Outra abordagem que uso é enxergar o envolvimento
masculino de duas formas nas práticas de beleza associadas a feminilidade: na
travestilidade/transsexualidade, e no papel de designers e fotógrafos da
indústria da moda. Neste livro estão pistas úteis sobre os significados
culturais das práticas de beleza feminina, e formas nas quais são reforçadas,
obtidas da análise do comportamento de homens que as praticam e de homens que
as projetam. Eu utilizo percepções vindas de pesquisas em livros e na Internet
sobre homens que obtém excitação sexual apropriando-se da feminilidade. Ao
longo das décadas, desde os anos 70, as práticas masculinas de
travestilidade/transsexualidade, que são a apropriação de roupas ou partes do
corpo geralmente relacionadas a membros da classe sexual subordinada à
supremacia masculina, ganharam extensa exposição pública e influência. A Internet permitiu que websites de
praticantes individuais e grupos de apoio, bem como sites comerciais e
pornografia direcionada a essas práticas masculinas proliferassem. Essa é uma
boa oportunidade de demonstrar que práticas de beleza “feminina” não são nem
naturais, nem exclusivas das mulheres. Também fornece muitas informações úteis
sobre o que tais práticas representam para os homens, a excitação sexual
causada pela subordinação ritualizada. Eu uso tais websites em alguns capítulos, analisando a criação da feminilidade
por homens ou “transfeminilidade”. Com a percepção que tamanha análise oferece,
argumento que essa prática masculina influencia na construção de práticas de
beleza nocivas para mulheres através da influência de estilistas homens,
fotógrafos e maquiadores que têm interesse em transfeminilidade.
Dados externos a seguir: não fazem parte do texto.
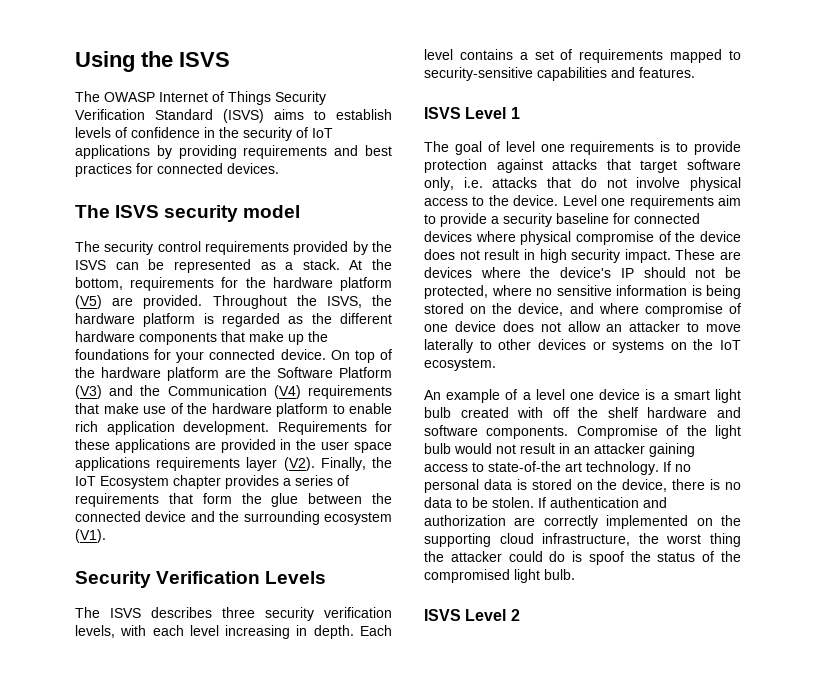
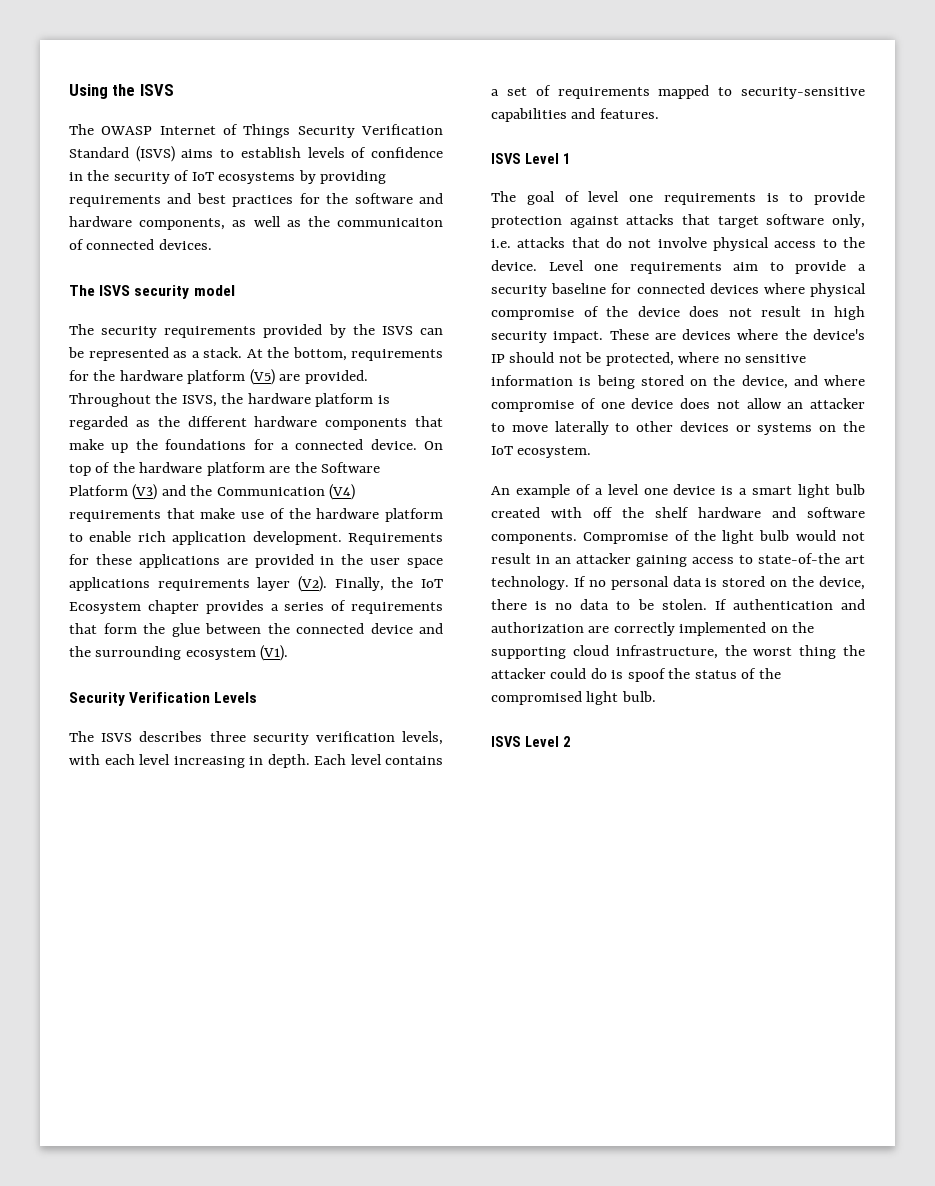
[75,145,150,159] applications -> [218,172,296,184] ecosystems
(153, 168) none -> [326,193,443,204] [69,216,443,230] [69,239,84,250] the software and hardware components, as well as the communicaiton of
[157,241,201,252] control -> (158, 332) none
[176,351,205,363] your -> [280,443,289,450] a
Outra abordagem que uso para investigar práticas de
beleza é a análise da influência das indústrias da pornografia e da
prostituição em sua criação. Sugiro que no final do século XX, o crescimento
dessas indústrias teve um considerável efeito nas práticas de beleza exigidas a
mulheres. Conforme essas indústrias cresceram e ganharam respeito através do
desenvolvimento de novas tecnologias, como a Internet, e políticas
governamentais indiferentes, as exigências culturais para a construção da
beleza mudaram. O estigma da objetificação sexual à venda transformou-se em
regra na indústria da moda. As pressões da pornografia criaram novas normas da
moda para mulheres em geral, como implantes de silicone nos seios, depilação
genital, alteração cirúrgica dos lábios vaginais, aparatos sadomasoquistas em
forma de couro preto e vinil, e a exibição crescente do corpo, incluindo seios
nus e nádegas.
Beleza e Misoginia é concluído com um capítulo
sobre o grau dos sérios danos físicos às mulheres e algumas categorias de
homens que agora se normalizaram através da indústria do sexo e da celebração
na arte e nos círculos da moda e através de redes online. Esse dano, eu sugiro, precisa ser entendido como
automutilação passiva. Inclui a cirurgia cosmética, na qual o agente é o
cirurgião plástico, e a indústria da modificação corporal, na qual os agentes
são encontrados em estúdios de piercing.
A partir dos anos 90, passaram a ser incluídas práticas extremamente severas
como amputação, cujos agentes são cirurgiões, e outras práticas de
sadomasoquismo nas quais partes do corpo são removidas. Algumas dessas práticas
são sofridas por categorias vulneráveis de homens gays, bem como por mulheres.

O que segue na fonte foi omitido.